EXERCISE REQUIREMENTS: In the listing below, find the line with "roboardgames.datamodel.Board | cbo: 4 -> 5" and copy every line from there up to and including the line with "filter: none -> dit = 1", exactly and without pictures.

-*-*-

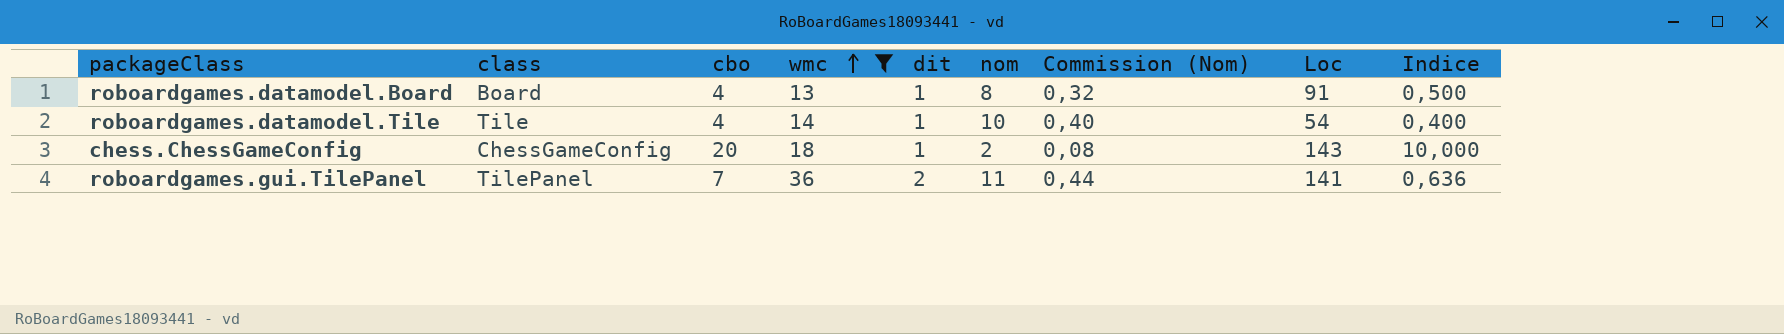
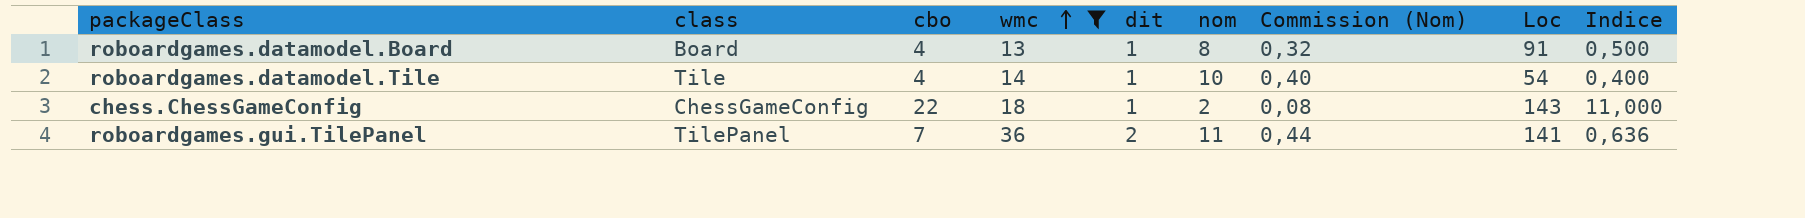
chess.ChessGameConfig | cbo: 20 -> 22
chess.ChessGameConfig | Indice: 10,000 -> 11,000

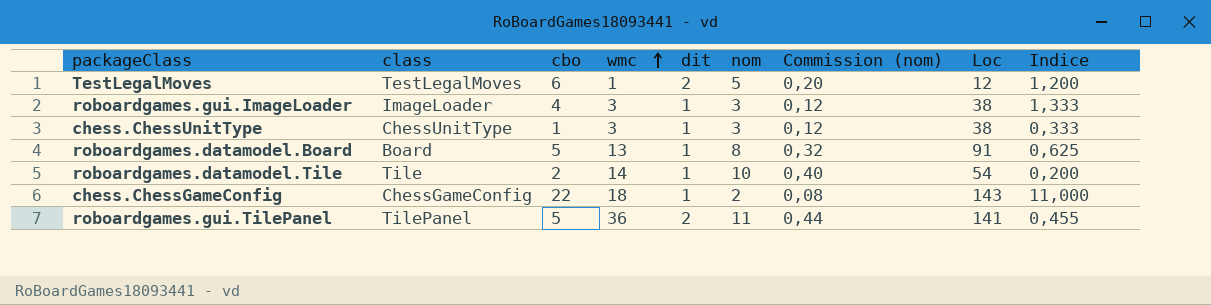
filter: wmc >= 13 -> none
column name: Commission (Nom) -> Commission (nom)
roboardgames.datamodel.Board | cbo: 4 -> 5
roboardgames.datamodel.Board | Indice: 0,500 -> 0,625
roboardgames.datamodel.Tile | cbo: 4 -> 2
roboardgames.datamodel.Tile | Indice: 0,400 -> 0,200
roboardgames.gui.TilePanel | cbo: 7 -> 5
roboardgames.gui.TilePanel | Indice: 0,636 -> 0,455

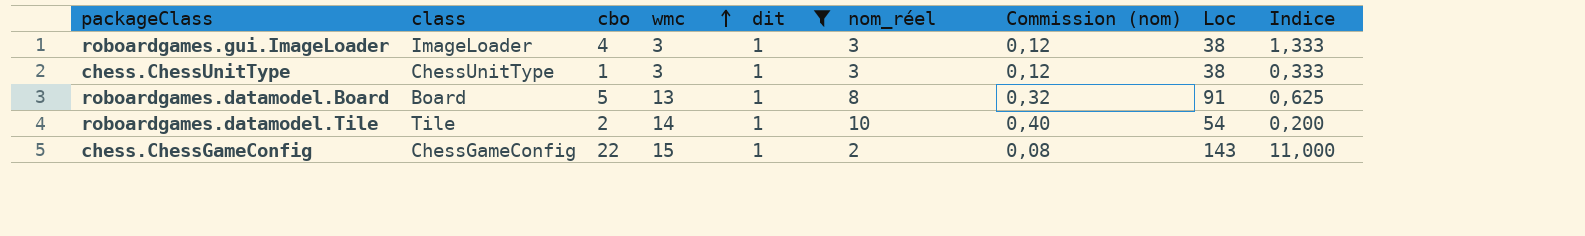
filter: none -> dit = 1
column name: nom -> nom_réel
chess.ChessGameConfig | wmc: 18 -> 15

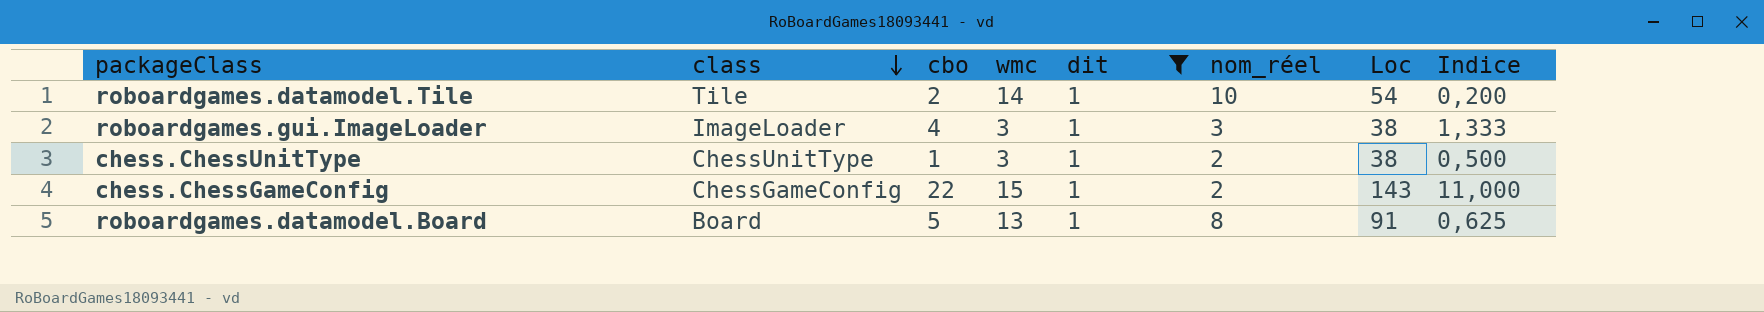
row order: wmc ascending -> class descending
column Commission (nom) | formula: [nom_réel] * 0,04 -> none
chess.ChessUnitType | nom_réel: 3 -> 2
chess.ChessUnitType | Indice: 0,333 -> 0,500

-*-*-

WRITTEN SOLUTION:
roboardgames.datamodel.Board | cbo: 4 -> 5
roboardgames.datamodel.Board | Indice: 0,500 -> 0,625
roboardgames.datamodel.Tile | cbo: 4 -> 2
roboardgames.datamodel.Tile | Indice: 0,400 -> 0,200
roboardgames.gui.TilePanel | cbo: 7 -> 5
roboardgames.gui.TilePanel | Indice: 0,636 -> 0,455

filter: none -> dit = 1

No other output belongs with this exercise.